Colorectal cancer screening tests consistently have remained underutilized during the period of 1987 through 1998; also, prevalence use of having a recent endoscopy procedure has been consistently lower in women compared with men across all race and ethnic groups (data not shown). During the period of 1987 to 1998, the proportion reporting having had a recent screening exam for colorectal cancer (having a FOBT in the last year or an endoscopy procedure within the last three years) increased in women by 25 percent and in men by 68 percent. Therefore, although colorectal cancer screening rates are still disturbingly low, some modest improvements in the rate of recent screening have been achieved across race and ethnic groups (Figure 1 - Panel D).
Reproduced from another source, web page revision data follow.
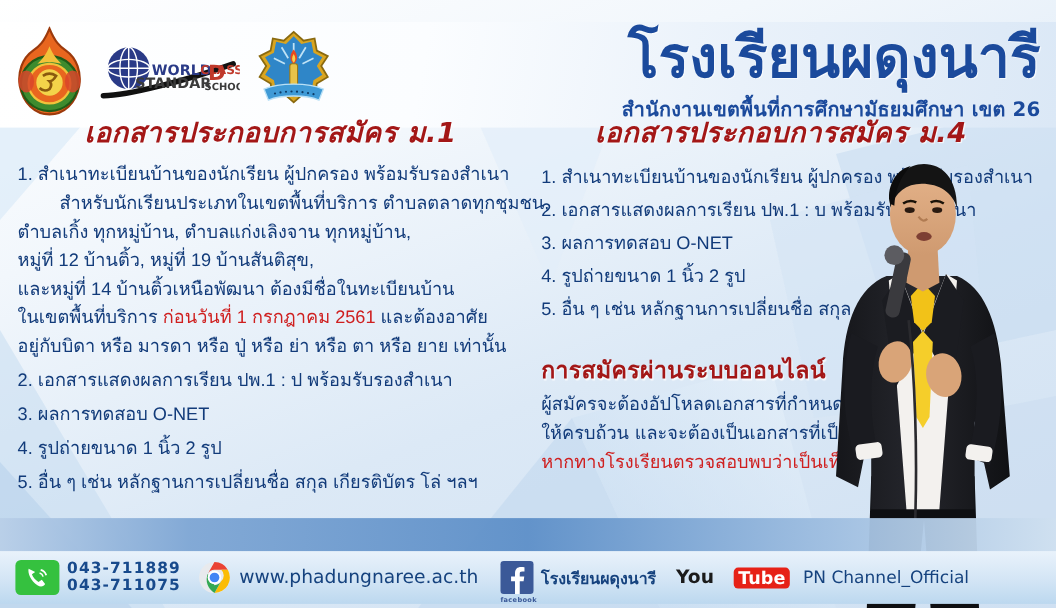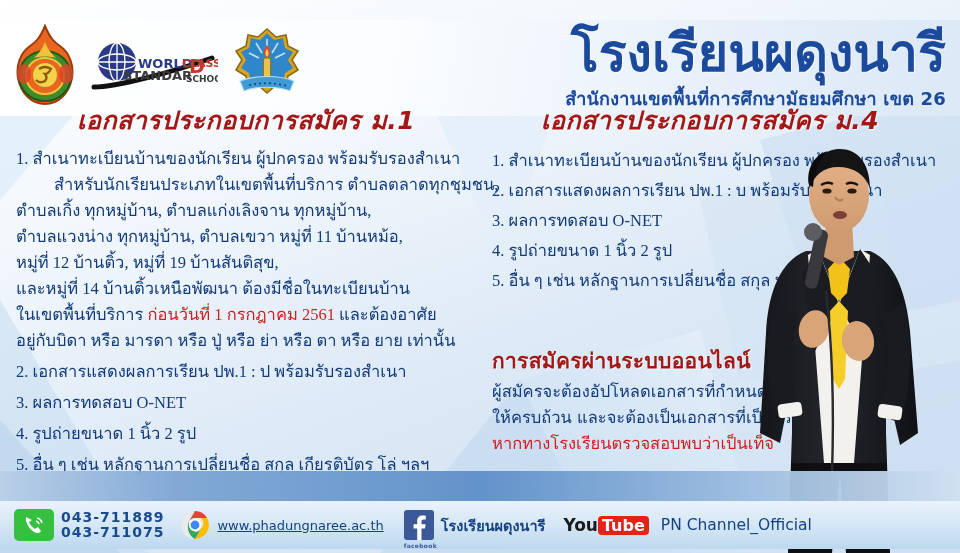--- a/index.html
+++ b/index.html
@@ -54,34 +54,34 @@
     font-family:"DejaVu Sans", sans-serif;
     font-size: 25px; font-weight: bold; color:#a31717;
     text-align: center; letter-spacing: .5px;
     text-shadow: 1px 1px 1px rgba(255,255,255,.85);
     margin-bottom: 6px;
     font-style: italic;
   }
   #col-right .col-head { text-align: center; padding-right: 16px; }
 
   .line {
-    font-family:Liberation Serif, serif;
+    font-family:Liberation Sans, sans-serif;
     font-size: 16.5px; line-height: 26px; color:#123b7a;
     white-space: nowrap;
   }
   .line.indent { padding-left: 38px; }
   .line.sp { margin-top: 5px; }
   .red { color:#cf1f1f; }
 
   
   #rlist .line { font-size: 16.5px; line-height: 30px; }
 
   
   #online {
-    position:absolute; left: 0px; top: 244px; width: 420px;
+    position:absolute; left: 0px; top: 220px; width: 420px;
   }
   #online .on-head {
     font-family:"DejaVu Sans", sans-serif;
     font-size: 21px; font-weight:bold; color:#a31717;
     margin-bottom: 2px; letter-spacing:.3px;
     text-shadow: 1px 1px 1px rgba(255,255,255,.8);
   }
   #online .on-line {
     font-family:"DejaVu Sans", sans-serif;
     font-size: 16.5px; line-height: 26px; color:#123b7a; white-space:nowrap;
@@ -106,32 +106,32 @@
   .phone-icon {
     width:40px; height:32px; border-radius:5px;
     background:#35c13f; display:flex; align-items:center; justify-content:center;
   }
   .phones {
     font-family:"DejaVu Sans", sans-serif; font-weight:bold;
     font-size:14px; line-height:15px; color:#184a8c; letter-spacing:1px;
   }
   .chrome-icon { width:30px; height:30px; }
   .weburl {
-    font-family:"DejaVu Sans", sans-serif; font-size:13px; color:#15427e;text-decoration:underline;
+    font-family:"DejaVu Sans", sans-serif; font-size:17px; color:#15427e;
   }
   .fb-icon {
     width:30px; height:30px; background:#3b5998; border-radius:3px;
     position:relative; display:flex; align-items:flex-end; justify-content:center;
   }
   .fb-cap {
     position:absolute; bottom:-9px; left:0; width:30px; text-align:center;
     font-size:6px; color:#3b5998; font-weight:bold; letter-spacing:.3px;
   }
   .fbname { font-family:"DejaVu Sans", sans-serif; font-size:14.5px; color:#15427e; font-weight:bold; }
-  .yt { display:flex; align-items:center; gap:0; }
+  .yt { display:flex; align-items:center; gap:18px; }
   .yt-you {
     font-family:"DejaVu Sans", sans-serif; font-weight:bold; font-size:17px; color:#1b1b1b;
   }
   .yt-tube {
     font-family:"DejaVu Sans", sans-serif; font-weight:bold; font-size:16px; color:#ffffff;
     background:#e62117; border-radius:4px; padding:0 4px;
   }
   .ytname { font-family:"DejaVu Sans", sans-serif; font-size:15.5px; color:#15427e; margin-left:5px; }
 </style>
 </head>
@@ -228,21 +228,20 @@
   </div>
 
   <div id="cols">
 
     <div class="col" id="col-left">
       <div class="col-head">เอกสารประกอบการสมัคร ม.1</div>
 
       <div class="line">1. สำเนาทะเบียนบ้านของนักเรียน ผู้ปกครอง พร้อมรับรองสำเนา</div>
       <div class="line indent">สำหรับนักเรียนประเภทในเขตพื้นที่บริการ ตำบลตลาดทุกชุมชน,</div>
       <div class="line">ตำบลเกิ้ง ทุกหมู่บ้าน, ตำบลแก่งเลิงจาน ทุกหมู่บ้าน,</div>
-      <div class="line">ตำบลแวงน่าง ทุกหมู่บ้าน, ตำบลเขวา หมู่ที่ 11 บ้านหม้อ,</div>
       <div class="line">หมู่ที่ 12 บ้านติ้ว, หมู่ที่ 19 บ้านสันติสุข,</div>
       <div class="line">และหมู่ที่ 14 บ้านติ้วเหนือพัฒนา ต้องมีชื่อในทะเบียนบ้าน</div>
 
       <div class="line"><span>ในเขตพื้นที่บริการ </span><span class="red">ก่อนวันที่ 1 กรกฎาคม 2561</span><span> และต้องอาศัย</span></div>
 
       <div class="line">อยู่กับบิดา หรือ มารดา หรือ ปู่ หรือ ย่า หรือ ตา หรือ ยาย เท่านั้น</div>
       <div class="line sp">2. เอกสารแสดงผลการเรียน ปพ.1 : ป พร้อมรับรองสำเนา</div>
       <div class="line sp">3. ผลการทดสอบ O-NET</div>
       <div class="line sp">4. รูปถ่ายขนาด 1 นิ้ว 2 รูป</div>
       <div class="line sp">5. อื่น ๆ เช่น หลักฐานการเปลี่ยนชื่อ สกุล เกียรติบัตร โล่ ฯลฯ</div>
Studies have consistently shown that levels of income, education, and presence or absence of health insurance and usual source of health care are all determinants associated with individual use of health services, and are especially strong predictors of the use of preventive services, including cancer screening. These differences in the prevalence utilization of cancer screening among racial and ethnic groups have been associated with various factors, including socioeconomic and cultural factors.51–53 Other relevant correlates include lifestyle behaviors (e.g., lack of physical activity, alcohol intake, and cigarette smoking), aspects of the social environment, (e.g., educational and economic opportunities, neighborhood and work conditions), aspects of the affecting health care environment (e.g., access to health care, physician recommen-dation), and migration trends.54–56 It has been estimated that if health care access were to become more widespread for those race/ethnic groups which comprise most of the underserved population, a 3-to-10% gain in improved use of recent tests for the early detection of cervical and breast cancer, respectively, could be achieved.57 While these improvements may seem modest, the predicted gains in screening usage would represent a substantial public health advance for those race and ethnic groups that currently underutilize screening services.
* The ACS withdrew its recommendation for a baseline examination between the ages of 35 and 40 in 1992. (Dodd GD. American Cancer Society guidelines on screening for breast cancer. An overview. Cancer 1992;69:1885-1887.)